Atatürk, sadece bir devlet adamı ya da bir komutan değildi; o, bir milletin yeniden doğuşunun, küllerinden yükselişinin en önemli simgesiydi. O, Anadolu’nun her köyünde, her kasabasında filizlenen bir umudun adıdır. Toplumu sadece çağdaş bir medeniyete taşımayı değil, her bireyin zihnine özgürlüğü, ilerlemeyi ve bağımsız düşünceyi nakşetmeyi amaçladı. Bu yüzden onun bıraktığı boşluk, sıradan bir kayıp değil; bir milletin içindeki cesarete, akla ve umuda olan inancın eksik kalmasıdır.
Bu ülkenin çocukları, gençleri, kadınları, köylüleri, işçileri, sanatçıları… Hepimizin omuzlarında aynı sorumluluk var. Yarım kalmış bir rüyanın yükünü taşımak, Atatürk’ün “Hayatta en hakiki mürşit ilimdir” sözüne sadık kalmak… Her 10 Kasım’da, bu yarım kalmış hayali kendi adımlarımızla tamamlama yolunda yeniden söz vermemiz gerekir.

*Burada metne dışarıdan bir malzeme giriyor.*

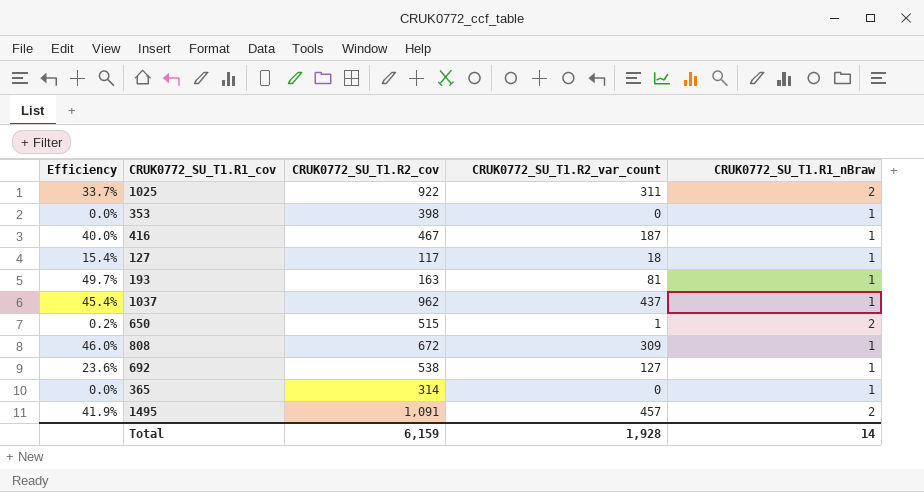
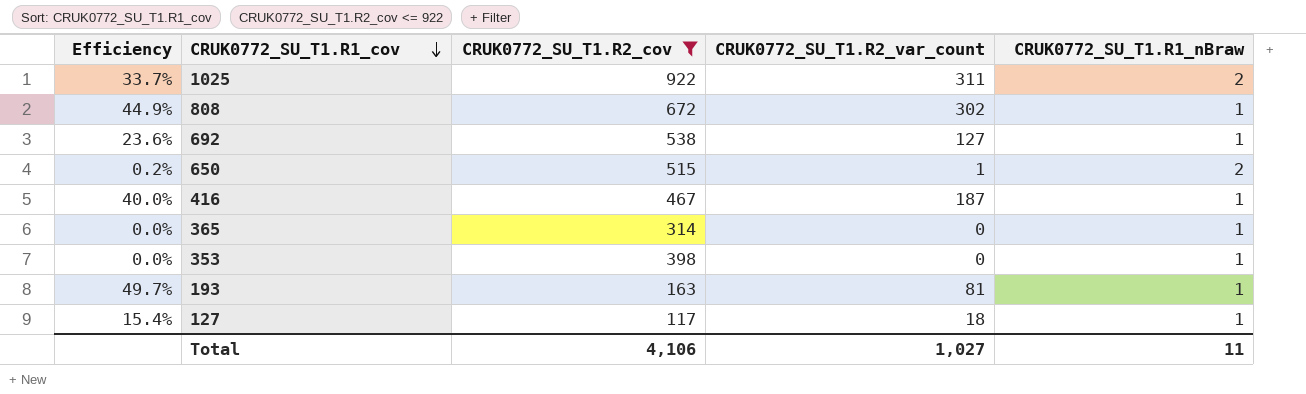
filter: none -> CRUK0772_SU_T1.R2_cov <= 922
row order: none -> CRUK0772_SU_T1.R1_cov descending
808 | Efficiency: 46.0% -> 44.9%
808 | CRUK0772_SU_T1.R2_var_count: 309 -> 302
Total | CRUK0772_SU_T1.R2_cov: 6,159 -> 4,106
Total | CRUK0772_SU_T1.R2_var_count: 1,928 -> 1,027
Total | CRUK0772_SU_T1.R1_nBraw: 14 -> 11

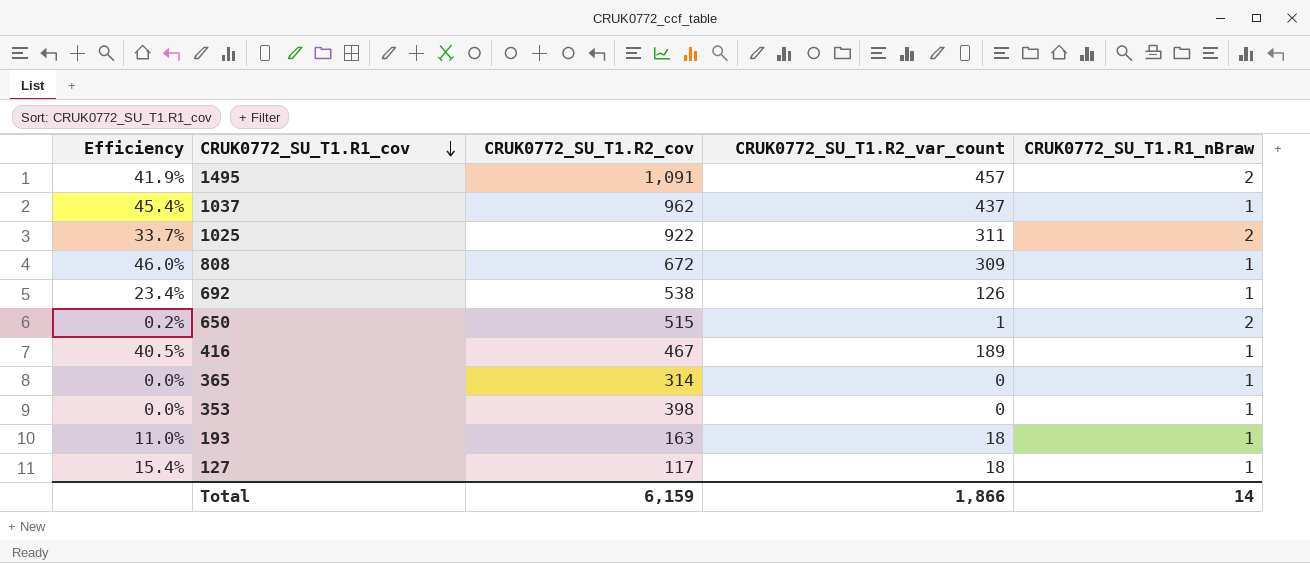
filter: CRUK0772_SU_T1.R2_cov <= 922 -> none
808 | Efficiency: 44.9% -> 46.0%
808 | CRUK0772_SU_T1.R2_var_count: 302 -> 309
692 | Efficiency: 23.6% -> 23.4%
692 | CRUK0772_SU_T1.R2_var_count: 127 -> 126
416 | Efficiency: 40.0% -> 40.5%
416 | CRUK0772_SU_T1.R2_var_count: 187 -> 189
193 | Efficiency: 49.7% -> 11.0%
193 | CRUK0772_SU_T1.R2_var_count: 81 -> 18
Total | CRUK0772_SU_T1.R2_cov: 4,106 -> 6,159
Total | CRUK0772_SU_T1.R2_var_count: 1,027 -> 1,866
Total | CRUK0772_SU_T1.R1_nBraw: 11 -> 14

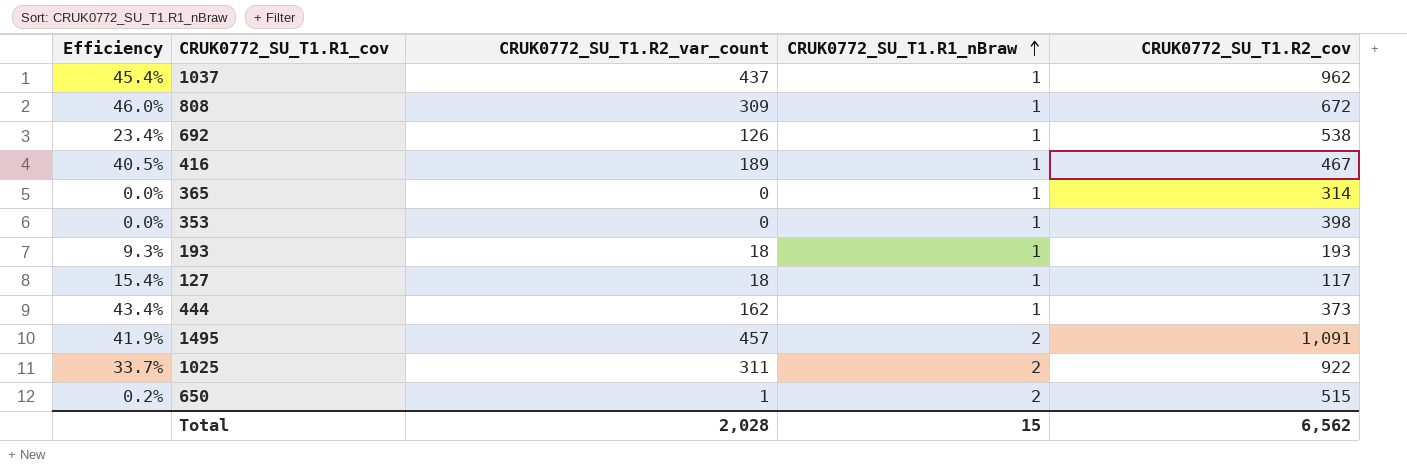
row order: CRUK0772_SU_T1.R1_cov descending -> CRUK0772_SU_T1.R1_nBraw ascending
column CRUK0772_SU_T1.R2_cov | position: 3 -> 5
193 | Efficiency: 11.0% -> 9.3%
193 | CRUK0772_SU_T1.R2_cov: 163 -> 193
row 444: none -> 43.4% | 162 | 1 | 373
Total | CRUK0772_SU_T1.R2_var_count: 1,866 -> 2,028
Total | CRUK0772_SU_T1.R1_nBraw: 14 -> 15
Total | CRUK0772_SU_T1.R2_cov: 6,159 -> 6,562

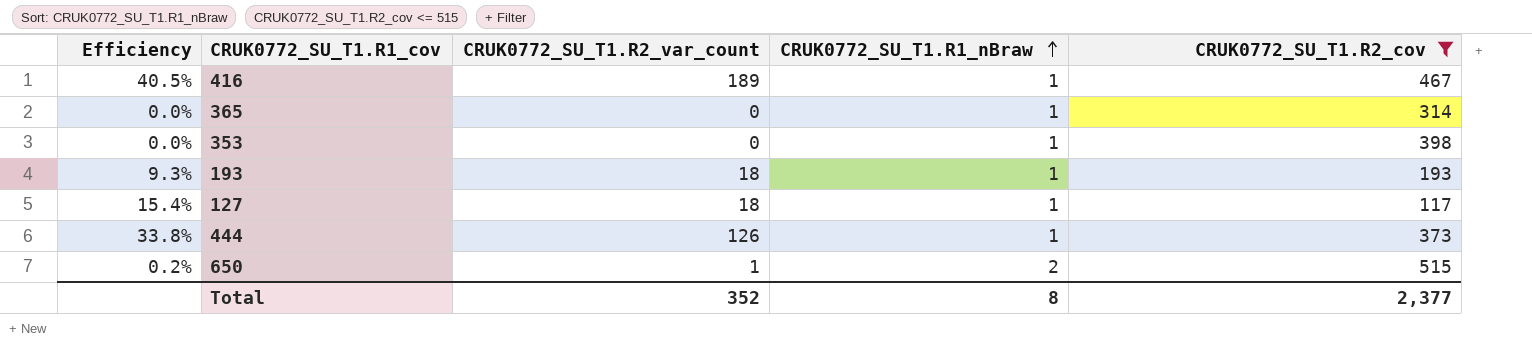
filter: none -> CRUK0772_SU_T1.R2_cov <= 515
444 | Efficiency: 43.4% -> 33.8%
444 | CRUK0772_SU_T1.R2_var_count: 162 -> 126
Total | CRUK0772_SU_T1.R2_var_count: 2,028 -> 352
Total | CRUK0772_SU_T1.R1_nBraw: 15 -> 8
Total | CRUK0772_SU_T1.R2_cov: 6,562 -> 2,377

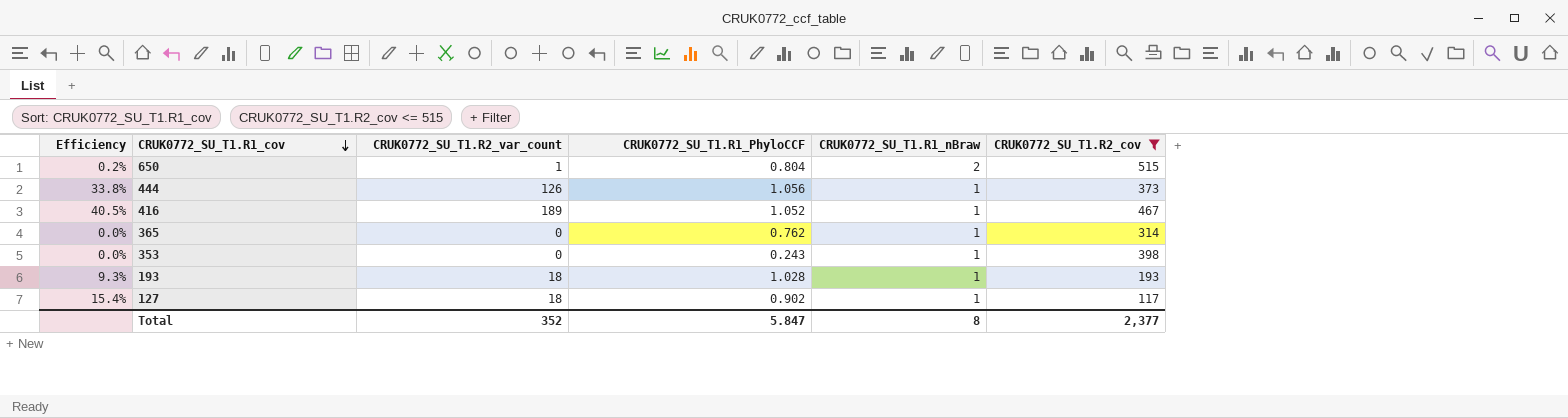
row order: CRUK0772_SU_T1.R1_nBraw ascending -> CRUK0772_SU_T1.R1_cov descending
column CRUK0772_SU_T1.R1_PhyloCCF | position: none -> 4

Onu sadece özlemle anmak yetmez; onu anlamak, onun gibi düşünmek, onun gibi üretmek zorundayız. Atatürk’ün mirası, hiçbir zaman bir nostalji malzemesi olmamalıdır. Onun mirası, yenilikle, umutla, ileriye bakarak yaşatılmalıdır. Bu yüzden her 10 Kasım, ona özlemle değil, inançla yaklaşmalıyız. Çünkü onun ruhu, her birimizin içindeki o kıvılcımda, o umutta, o cesarette yaşamaya devam ediyor.
Sessizlikte yankılanan bu inanç, yarım kalmış bir mirasın tamamlanma arzusudur. Bu yarım kalan günü, onun ilkelerini yaşatarak tamamlayabiliriz. Bu, bize düşen en kutsal görevdir.